Beauty on the Battlefield: Viking Women in Combat

Shieldmaiden Bust | Curtesy of
Shieldmaiden Bust | Curtesy of

Fierce Viking Age warriors rampaged, warred, and plundered throughout northern Europe and the northern Atlantic from the ninth until the eleventh century. Until recently most scholars assumed Viking military forces were entirely male. However, this is an inaccurate over-generalization as new evidence suggests that female warriors were included on the battlefield. Twenty-first century archaeological technology and DNA testing expanded available information to provide crucial missing pieces to the fabric of history. Vikings recognized women who fought and died beside their brothers-in-arms.

During the Viking Age, Scandinavia was not one politically cohesive area but its people did share religious beliefs, domestic lifestyle, trade, and warfare tactics. Viking life was harsh compared to other societies at the time. There is no evidence of large-scale sophisticated cities. Instead the region’s people settled into relatively isolated farming communities and trading posts, as the geography allowed.1 These conditions made land a valuable commodity, and, at times, men and women raided beyond their homelands to obtain it.

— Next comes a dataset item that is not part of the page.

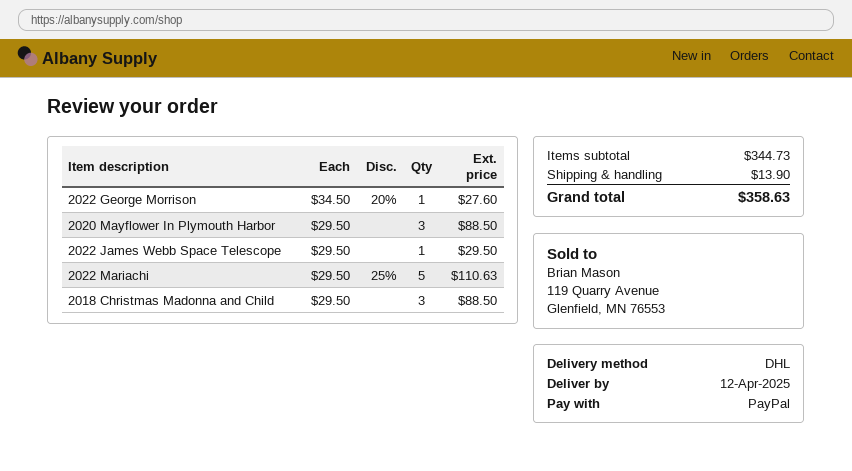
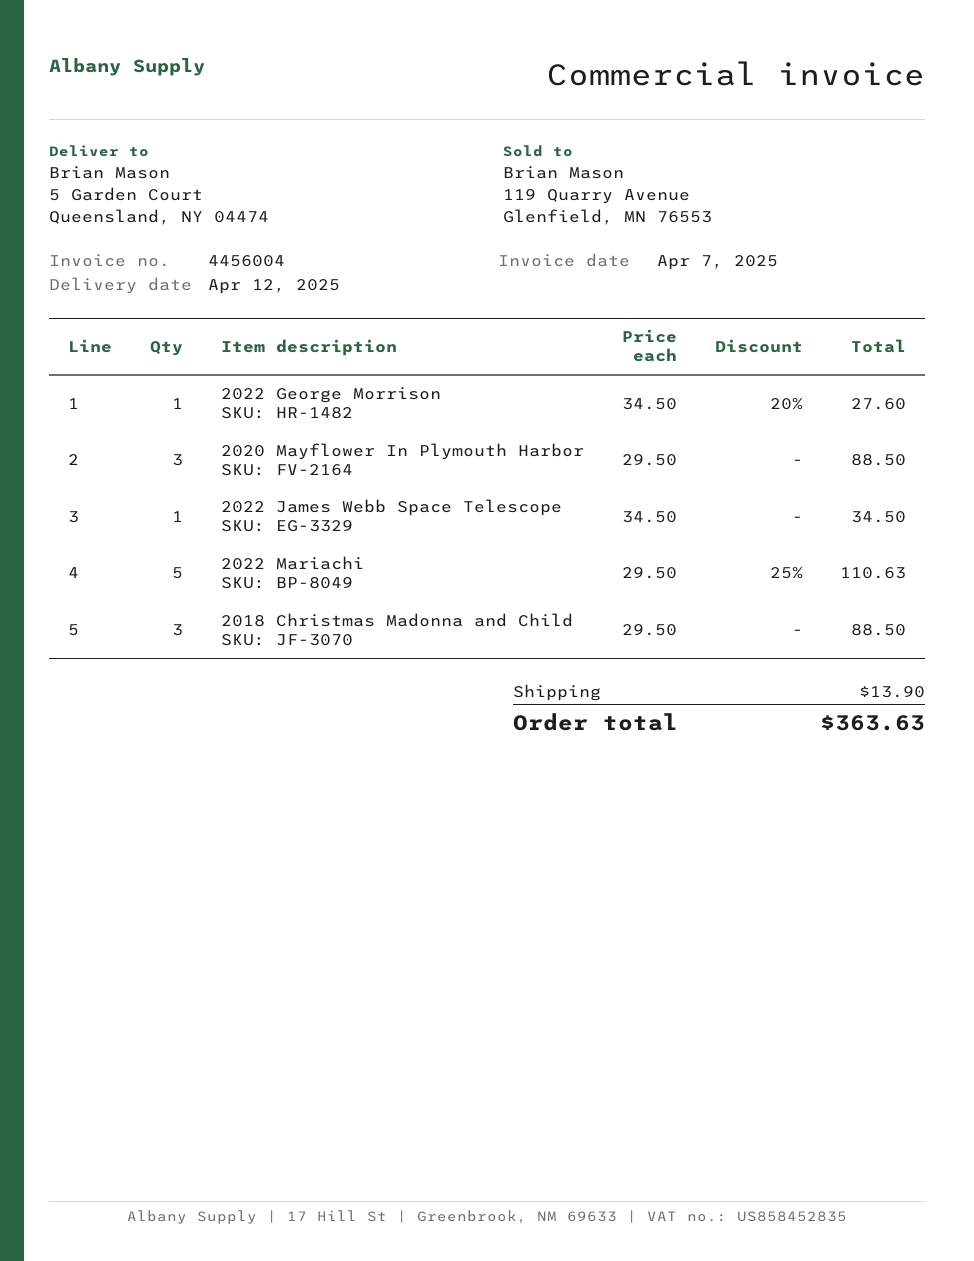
2022 James Webb Space Telescope: 1 x 29.50 = 29.50 -> 1 x 34.50 = 34.50
total: 358.63 -> 363.63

Long winters and arduous terrain limited the Vikings’ agricultural cultivation opportunities. If a community was to thrive, every able-bodied person would have been required to work what fertile farmland could be found.

Possibly due to this dynamic, Viking women held higher social and legal statuses compared to women in many simultaneous societies worldwide. Women could initiate divorce and independently own property.2 Instead of a simple divide between male and female genders, “the fault line runs between the able-bodied men and exceptional women on one hand and, on the other, a kind of rainbow coalition of everyone else (most women, children, slaves, and old, disabled, or otherwise disenfranchised men).”3 Capable women received equal treatment to that of men, which could have included training with weapons and in battlefield tactics. These skills would have been valuable in raids, which were a common Viking practice. In fact, a Viking’s personal wealth was generally amassed through foreign raids, which were organized by private individuals who could afford to do so. Thus, displays of foreign-acquired wealth were the primary status symbols in Viking society.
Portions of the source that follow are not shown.